| What is expected |
A verbatim copy of the lines starting at the one with "border:1px solid #c9cfda;" and ending at the last line below is required; include nothing else.

| Dataset records |
=== Begin Enclosure ===

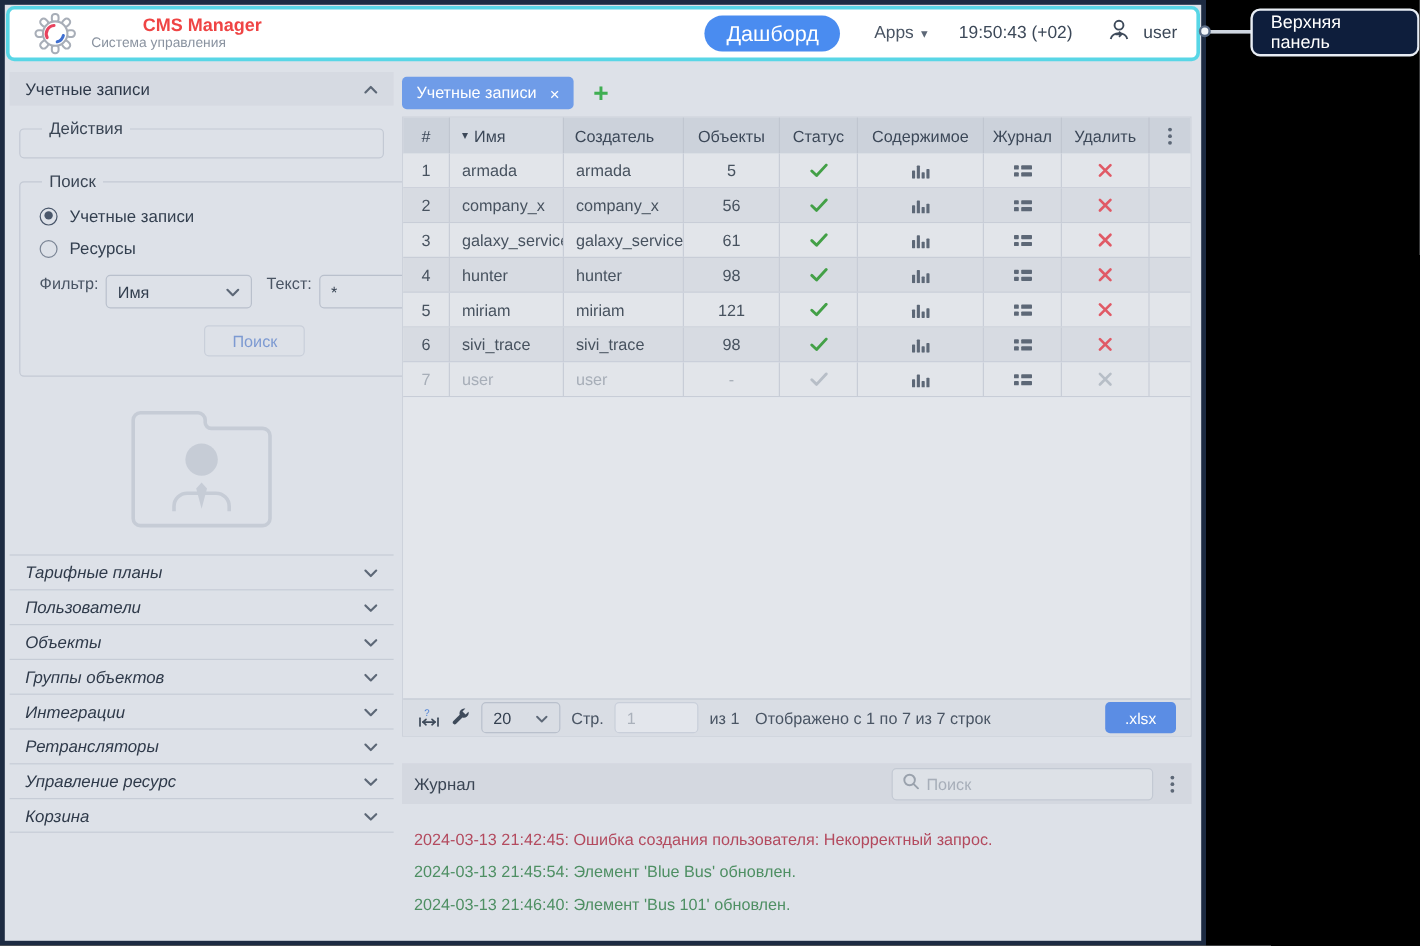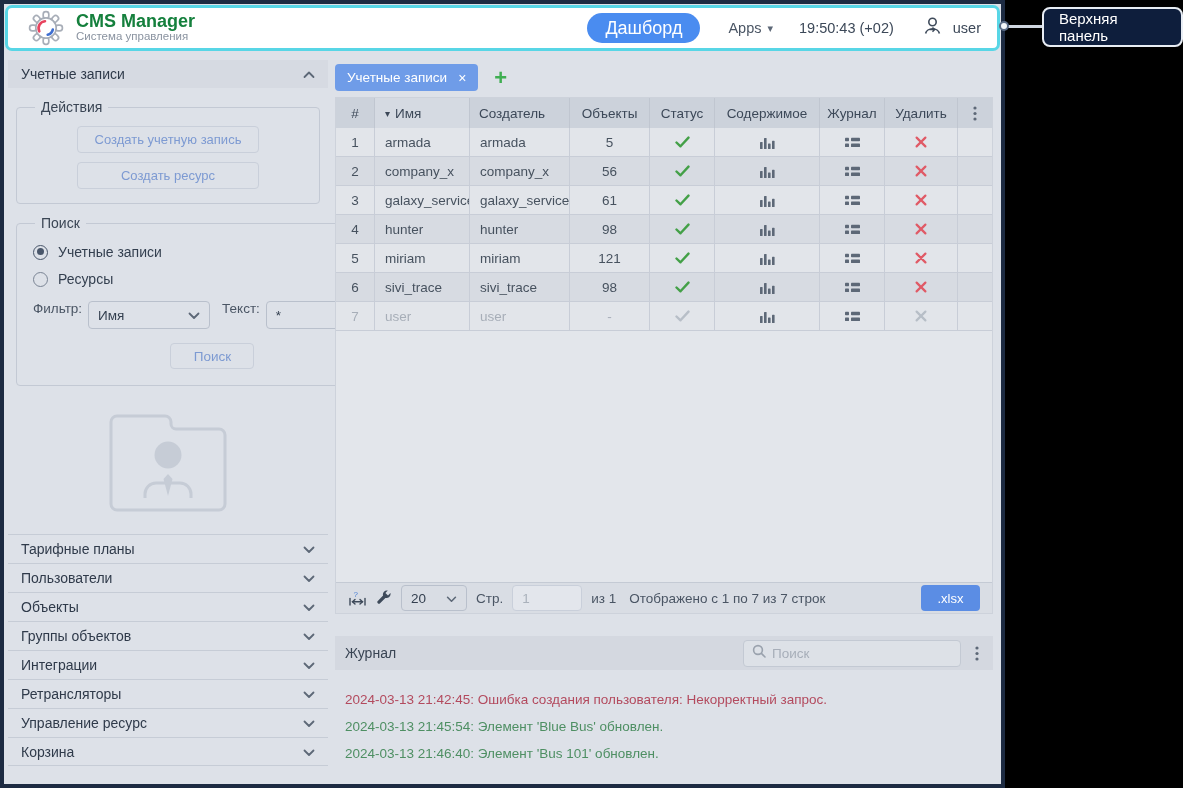--- a/index.html
+++ b/index.html
@@ -15,7 +15,7 @@
             display:flex; align-items:center; padding:0 16px 0 20px; }
   .logo { display:flex; align-items:center; }
   .title-block { margin-left:12px; }
-  .app-title { font-size:18px; font-weight:bold; color:#15803d; line-height:17px; }
+  .app-title { font-size:15px; font-weight:bold; color:#ef4444; line-height:17px;margin-left:43px; }
   .app-subtitle { font-size:11.5px; color:#8a93a0; line-height:13px; }
   .topbar-right { margin-left:auto; display:flex; align-items:center; }
   .dash-btn { background:#4a8cf0; color:#fff; border:none; height:30px; padding:0 18px;

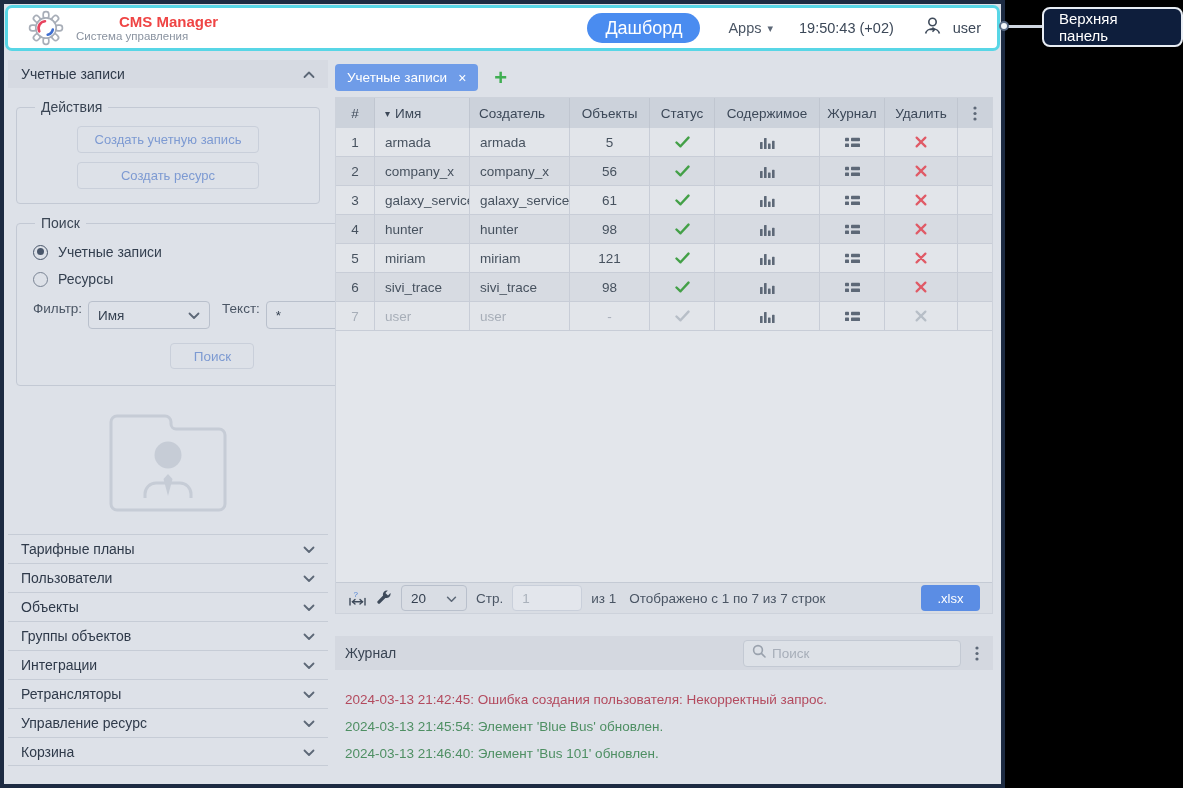--- a/index.html
+++ b/index.html
@@ -191,12 +191,6 @@
 
         <fieldset>
           <legend>Действия</legend>
-          <div>
-
-              <button class="action-btn">Создать учетную запись</button>
-
-              <button class="action-btn">Создать ресурс</button>
-            </div>
         </fieldset>
 
         <fieldset>

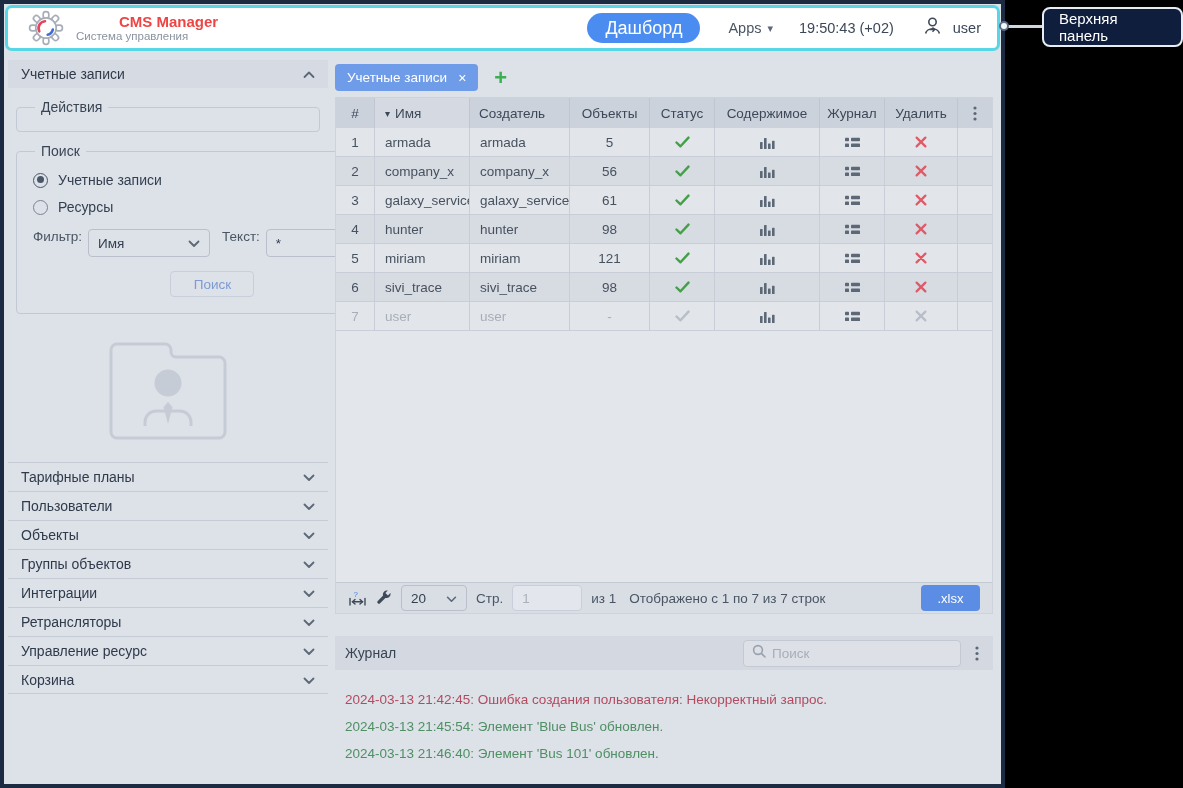--- a/index.html
+++ b/index.html
@@ -67,7 +67,7 @@
                 border:1px solid #c9cfda; border-radius:4px; color:#7d9ad2; font-size:13.5px;
                 font-family:inherit; cursor:pointer; }
   .placeholder-graphic { display:flex; justify-content:center; margin:20px 0 18px; }
-  .acc-list { margin-top:4px; }
+  .acc-list { margin-top:4px;font-style:italic; }
   .acc-item { height:29px; border-top:1px solid #c6ccd6; display:flex; align-items:center;
               justify-content:space-between; padding:0 13px; font-size:14px; color:#2f3a4a; cursor:pointer; }
   .acc-list > div:last-of-type { border-bottom:1px solid #c6ccd6; }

=== End Enclosure ===

| Answer area |
                 border:1px solid #c9cfda; border-radius:4px; color:#7d9ad2; font-size:13.5px;
                 font-family:inherit; cursor:pointer; }
   .placeholder-graphic { display:flex; justify-content:center; margin:20px 0 18px; }
-  .acc-list { margin-top:4px; }
+  .acc-list { margin-top:4px;font-style:italic; }
   .acc-item { height:29px; border-top:1px solid #c6ccd6; display:flex; align-items:center;
               justify-content:space-between; padding:0 13px; font-size:14px; color:#2f3a4a; cursor:pointer; }
   .acc-list > div:last-of-type { border-bottom:1px solid #c6ccd6; }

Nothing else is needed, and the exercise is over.